The response must be made up of the lines in the entries below that contain "prelim".

________________________

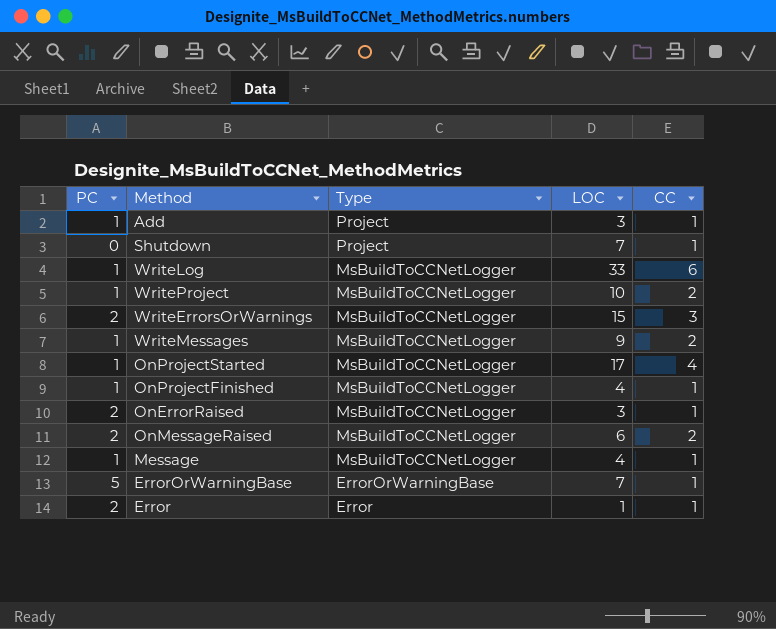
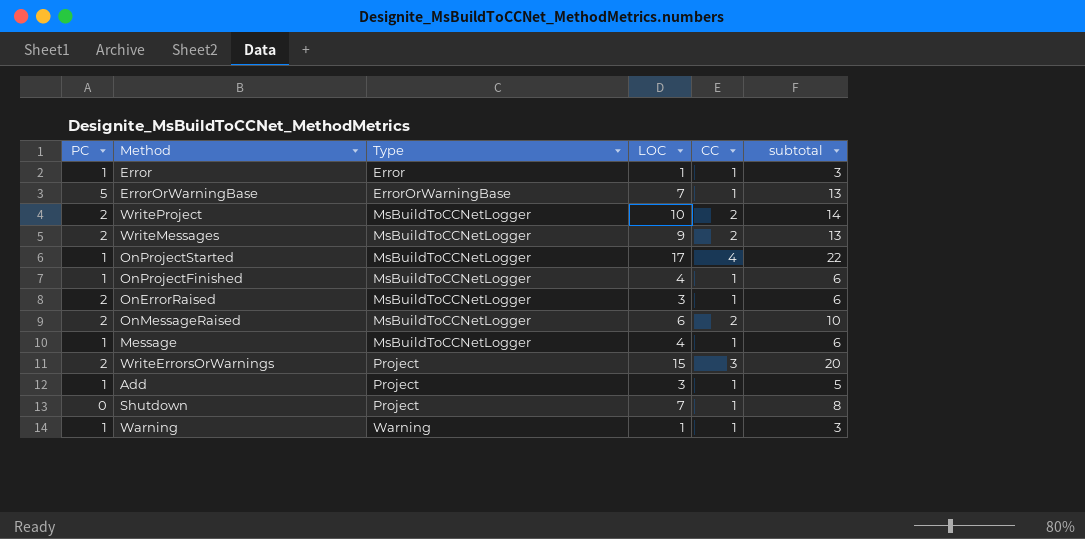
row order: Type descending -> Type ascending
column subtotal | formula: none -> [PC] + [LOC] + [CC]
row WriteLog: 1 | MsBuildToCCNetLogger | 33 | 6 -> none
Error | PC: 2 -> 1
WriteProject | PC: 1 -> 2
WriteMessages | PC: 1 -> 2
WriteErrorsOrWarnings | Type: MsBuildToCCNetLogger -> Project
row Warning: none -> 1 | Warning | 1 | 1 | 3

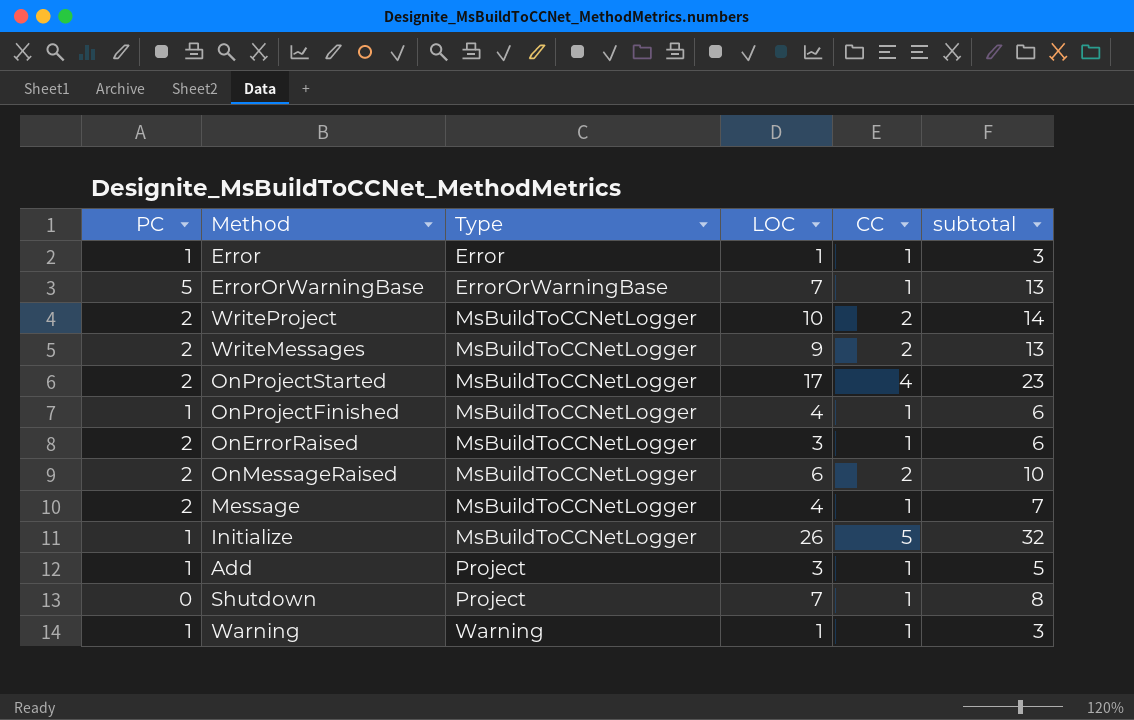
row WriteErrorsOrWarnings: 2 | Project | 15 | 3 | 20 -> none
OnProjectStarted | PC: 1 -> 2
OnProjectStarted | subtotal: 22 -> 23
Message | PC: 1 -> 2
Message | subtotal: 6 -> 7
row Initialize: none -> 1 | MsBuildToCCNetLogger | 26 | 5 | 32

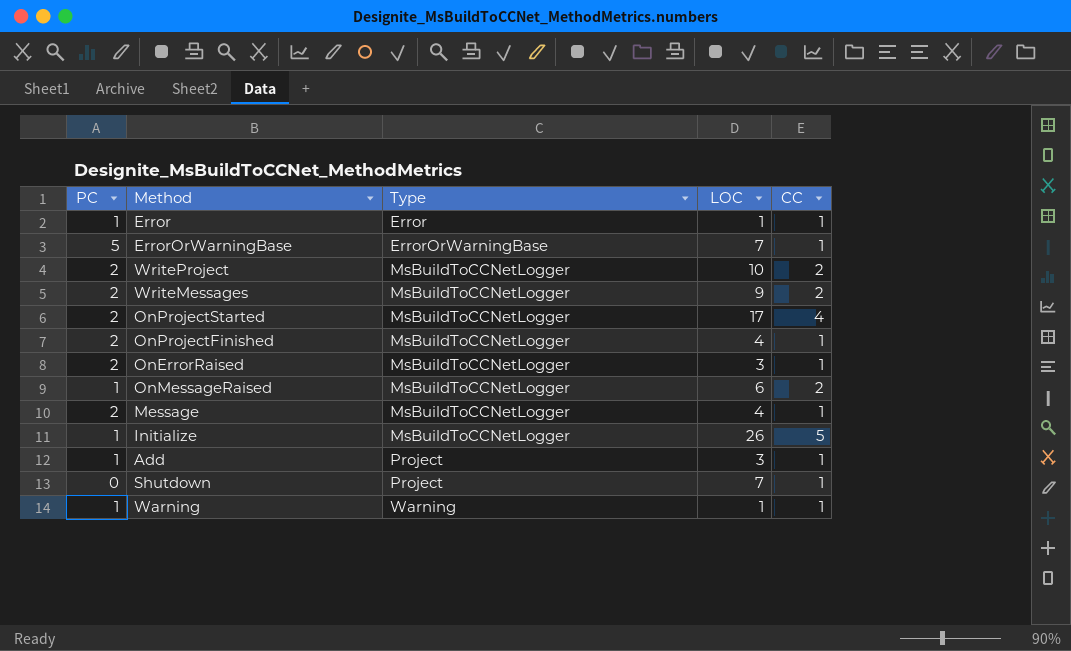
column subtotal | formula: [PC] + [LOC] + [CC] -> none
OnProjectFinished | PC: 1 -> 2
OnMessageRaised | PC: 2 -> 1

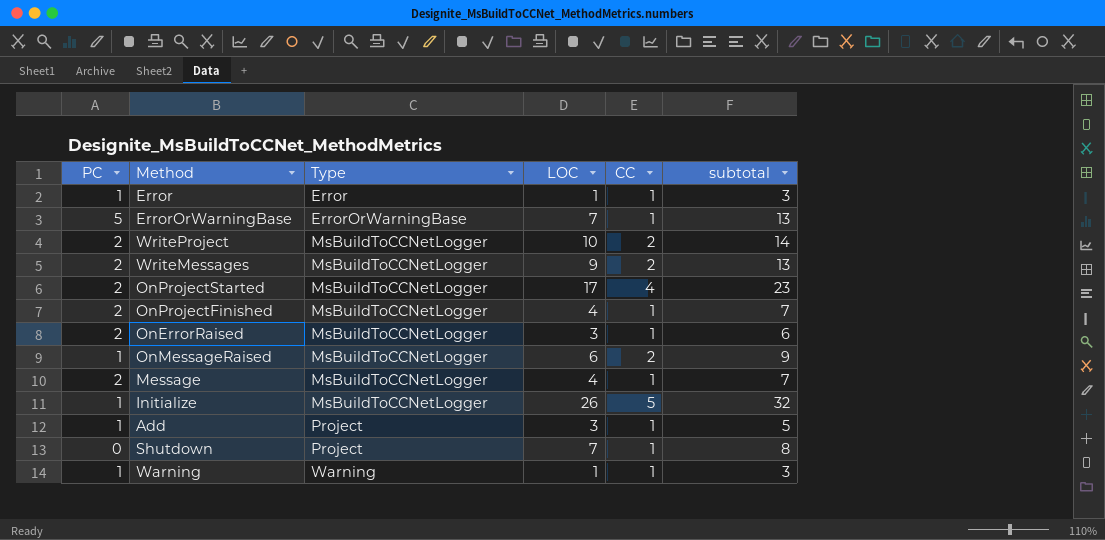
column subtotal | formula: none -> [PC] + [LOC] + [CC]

________________________

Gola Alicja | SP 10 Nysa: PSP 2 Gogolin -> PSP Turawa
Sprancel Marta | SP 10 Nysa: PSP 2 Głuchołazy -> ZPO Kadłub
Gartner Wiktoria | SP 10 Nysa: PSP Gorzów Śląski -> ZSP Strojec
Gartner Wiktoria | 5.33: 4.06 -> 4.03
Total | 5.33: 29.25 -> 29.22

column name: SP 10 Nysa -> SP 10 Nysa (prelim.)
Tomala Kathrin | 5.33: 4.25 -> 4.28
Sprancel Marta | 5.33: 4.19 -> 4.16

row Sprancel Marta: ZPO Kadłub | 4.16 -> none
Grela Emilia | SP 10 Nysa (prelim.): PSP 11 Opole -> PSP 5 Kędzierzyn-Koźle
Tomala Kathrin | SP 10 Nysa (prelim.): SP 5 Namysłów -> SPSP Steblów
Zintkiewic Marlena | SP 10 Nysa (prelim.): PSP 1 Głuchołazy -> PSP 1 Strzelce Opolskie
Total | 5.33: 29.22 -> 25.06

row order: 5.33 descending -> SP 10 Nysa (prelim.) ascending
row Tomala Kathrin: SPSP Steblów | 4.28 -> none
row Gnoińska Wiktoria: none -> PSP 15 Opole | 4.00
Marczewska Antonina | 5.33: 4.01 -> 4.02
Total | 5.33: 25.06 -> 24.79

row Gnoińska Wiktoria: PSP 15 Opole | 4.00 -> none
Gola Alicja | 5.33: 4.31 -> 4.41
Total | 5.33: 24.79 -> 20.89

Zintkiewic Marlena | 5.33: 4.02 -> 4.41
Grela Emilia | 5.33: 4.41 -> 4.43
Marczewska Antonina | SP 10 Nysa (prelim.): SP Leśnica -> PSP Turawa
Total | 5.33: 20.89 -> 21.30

________________________

◆ WRITTEN RESPONSE:
column name: SP 10 Nysa -> SP 10 Nysa (prelim.)
Grela Emilia | SP 10 Nysa (prelim.): PSP 11 Opole -> PSP 5 Kędzierzyn-Koźle
Tomala Kathrin | SP 10 Nysa (prelim.): SP 5 Namysłów -> SPSP Steblów
Zintkiewic Marlena | SP 10 Nysa (prelim.): PSP 1 Głuchołazy -> PSP 1 Strzelce Opolskie
row order: 5.33 descending -> SP 10 Nysa (prelim.) ascending
Marczewska Antonina | SP 10 Nysa (prelim.): SP Leśnica -> PSP Turawa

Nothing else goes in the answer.